The Crafts lived with Meret’s parents, a filial and ecologically sound arrangement that had to command respect. The big, double-fronted house, which was called The Rectory, was full of paintings by Meret’s father, nudes and gaudy landscapes in a sugary, photo-realist style that had been fashionable in the sixties. Godfrey was very old, a craggy shambling wreck. Meret’s mother, Isobel, was much younger, and didn’t seem to be the woman featured in the pictures; perhaps that was a previous wife. She had a rather unnerving manner: a wandering glance and a constant, affectless smile. The other guests were Alice and Ken Oguma from the university, a tv journalist called Noelle Seger with her partner, and a something-in-the-city with his graphic-designer wife. Everyone looked sleek and smart, and it was indefinably clear that no one knew the Crafts particularly well. This was reassuring for Anna. A formal dinner party, a collection of near-strangers gathered together to impress each other, was something Spence detested.
She felt worse when she found herself placed next to Charles.
“Well, Anna,” he said, at once. “I never thought you’d have gone in for babypharming. I’d have thought you would have disapproved. I’ve been following your career with interest, as they say. You’ve been getting famous, while I’ve been plugging away at improving the vegetables.” He glanced at her, slyly. “When did you get your eyes fixed?”
“My eyes? Oh, that. I had it done in China, ages ago.”
“China,
eh? Been there, done that… What kind of job do they do in China? I guess you’re looking at about five-ten years, before you need them fixed again. That’s the trouble with cosmetic surgery, once you’ve started you can’t stop.”

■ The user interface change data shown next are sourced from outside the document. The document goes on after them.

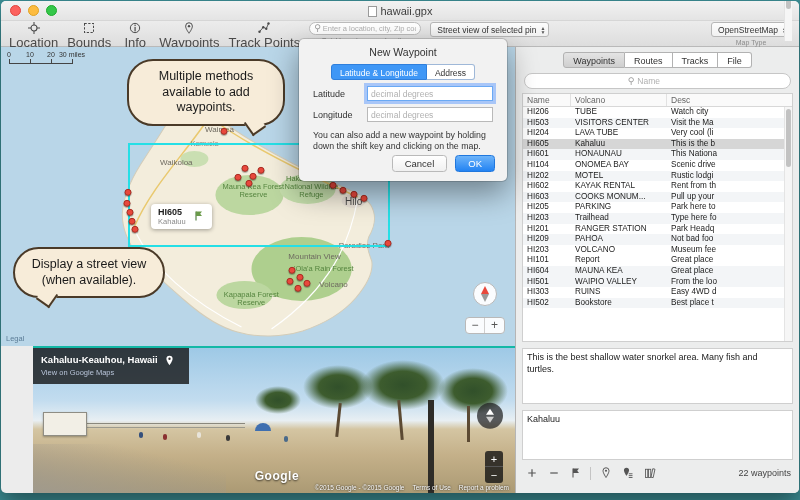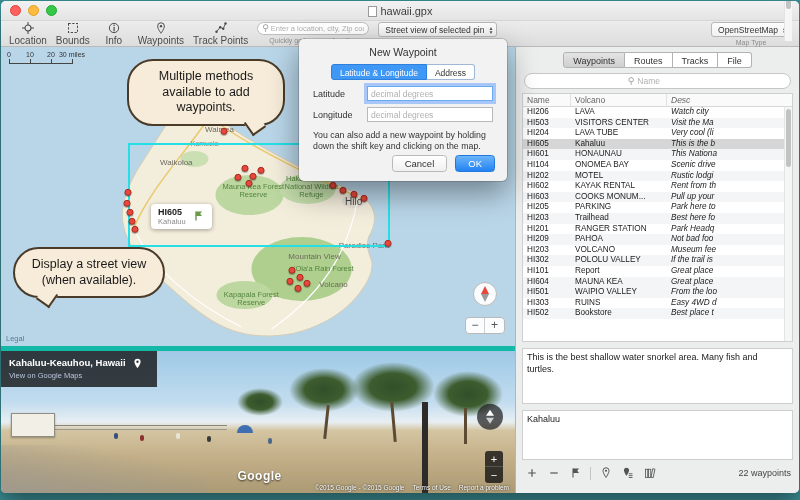--- a/index.html
+++ b/index.html
@@ -25,7 +25,7 @@
              display:flex; align-items:flex-start; padding:1px 8px 0; gap:9px; }
   .tb-btn { display:flex; flex-direction:column; align-items:center; color:#4a4a4a; cursor:default; min-width:30px; }
   .tb-btn svg { width:12px; height:12px; }
-  .tb-btn .lbl { font-size:10px; margin-top:1px; white-space:nowrap; }
+  .tb-btn .lbl { font-size:13px; margin-top:1px; white-space:nowrap; }
   .tb-field-wrap { display:flex; flex-direction:column; align-items:center; }
   .tb-search { display:flex; align-items:center; background:#fff; border:1px solid #bdbdbd; border-radius:8px;
                height:13px; width:112px; padding:0 4px; gap:2px; }

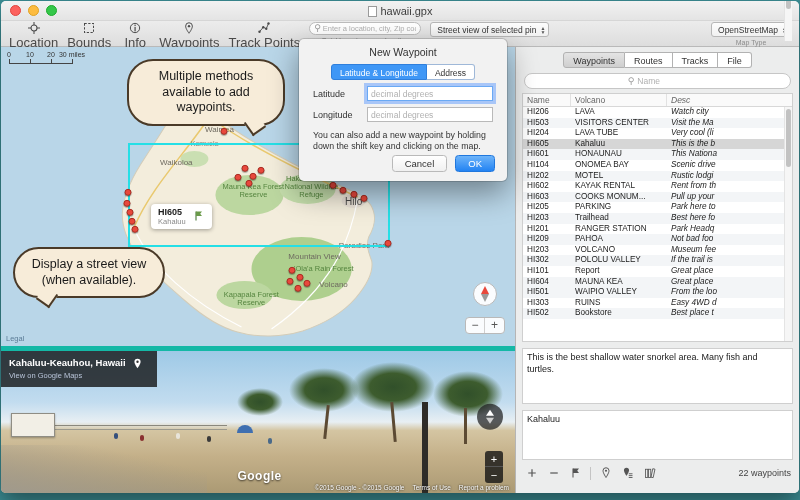--- a/index.html
+++ b/index.html
@@ -122,7 +122,7 @@
   .table-wrap { position:relative; margin:4px 6px 0; border:1px solid #cfcfcf; background:#fff; }
   .thead { display:flex; height:13px; border-bottom:1px solid #d8d8d8; background:#fafafa; }
   .thead div { font-size:8.5px; color:#666; padding-left:4px; line-height:13px; border-right:1px solid #e2e2e2; }
-  .col-name { width:48px; } .col-comment { width:96px; } .col-desc { flex:1; border-right:none!important;font-style:italic; }
+  .col-name { width:48px; } .col-comment { width:96px; } .col-desc { flex:1; border-right:none!important; }
   .tbody { height:234px; overflow:hidden; }
   .trow { display:flex; height:10.6px; line-height:10.6px; font-size:8.2px; color:#1c1c1c; }
   .trow.alt { background:#f3f5f7; }

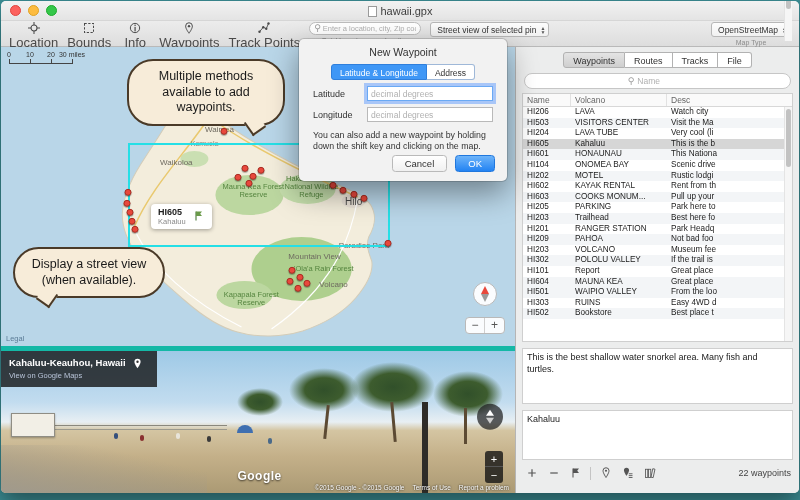--- a/index.html
+++ b/index.html
@@ -413,7 +413,7 @@
         <div class="tbody" id="table-body">
   <div class="trow">
     <div class="col-name">HI206</div>
-              <div class="col-comment">LAVA</div>
+              <div class="col-comment">TUBE</div>
               <div class="col-desc">Watch city</div>
   </div>
 

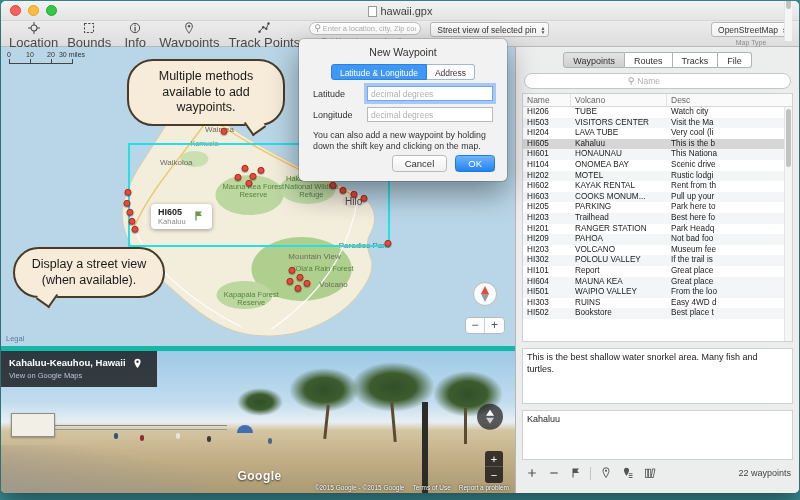--- a/index.html
+++ b/index.html
@@ -475,7 +475,7 @@
   <div class="trow alt">
     <div class="col-name">HI203</div>
               <div class="col-comment">Trailhead</div>
-              <div class="col-desc">Best here fo</div>
+              <div class="col-desc">Type here fo</div>
   </div>
 
   <div class="trow">

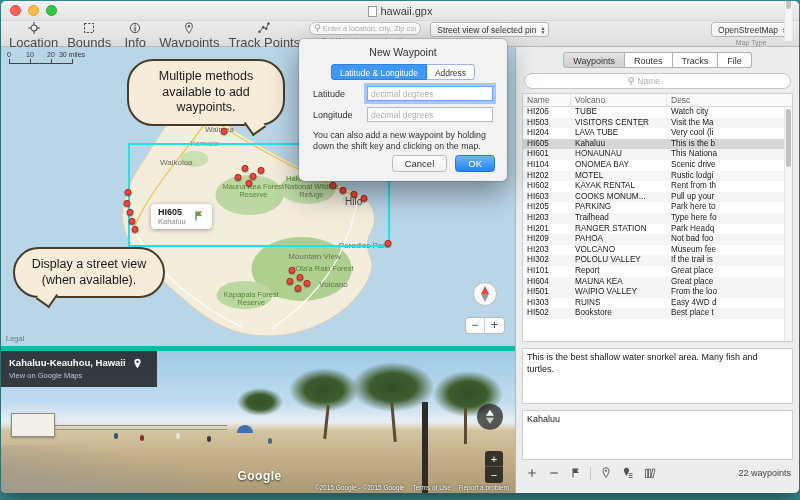--- a/index.html
+++ b/index.html
@@ -496,11 +496,6 @@
               <div class="col-desc">Museum fee</div>
   </div>
 
-  <div class="trow alt">
-    <div class="col-name">HI302</div>
-              <div class="col-comment">POLOLU VALLEY</div>
-              <div class="col-desc">If the trail is</div>
-  </div>
 
   <div class="trow">
     <div class="col-name">HI101</div>

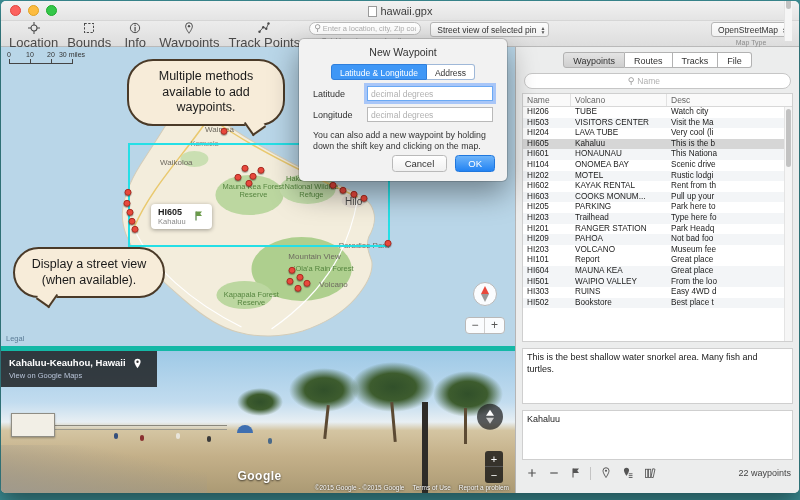--- a/index.html
+++ b/index.html
@@ -82,7 +82,7 @@
   .bubble.b2::after { bottom:-9px; left:24px; transform:rotate(35deg); }
 
   
-  .streetview { position:relative; flex:1; overflow:hidden; border-top:5px solid #14b8a6; }
+  .streetview { position:relative; flex:1; overflow:hidden; border-top:2px solid #14b8a6;margin-left:32px; }
   .sv-sky { position:absolute; inset:0; background:linear-gradient(#9ec9e6 0%,#c2dcef 36%,#e8eff3 50%,#d4c5a2 56%,#c4b089 74%,#ab9a74 100%); }
   .sv-pave { position:absolute; left:0; bottom:0; width:40%; height:34%; background:linear-gradient(to top right,#a09a8d,rgba(160,154,141,0) 72%); }
   .palm { position:absolute; border-radius:50%; background:radial-gradient(closest-side,#31502a,#3d5c2e 55%,rgba(61,92,46,0)); }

“The operation I had is supposed to be permanent.”
“Well good luck… I read your paper, the Geneva one that caught so much flak. Very accomplished, considering where you were working. It must have been a blow when Parentis crashed.”
“Not really.”
“They backed the wrong horse,” Mr Something-in-the-City, who had been introduced as Darth, chimed in knowledgeably. “Priced themselves out of the market.”
“Invested too heavily in their way-out pure researchers,” Charles grinned at Anna.
“What happened to Parentis, really?” asked Noelle Seger, leaning across the table. “Please tell me, I’m genuinely interested. They were among the hot pioneers, doing amazing things, and then… It must have been so exciting, working for them.”
“What, unmh Darth, said, more or less.” Anna smiled at Mr Something, wondering if that was scifi-fan parents or something ethnic from Uzbekistan. “They backed the wrong horse. There were two ways to go in human assisted reproduction. You optimized, or you selected. Parentis went for optimization, which is classier and preserves, well, all kinds of things. Selection, where you screen a portfolio of cloned embryonic cell masses, pick the obvious winner, and dump the rest, is far cheaper. When HAR became mass market, relatively anyway, there was a price war, and firms like Parentis were in trouble. But they haven’t disappeared. They’ve just become very much smaller, and very, very expensive.”
“Selection is not only cheaper,” said Darth, “it’s more natural, isn’t it?”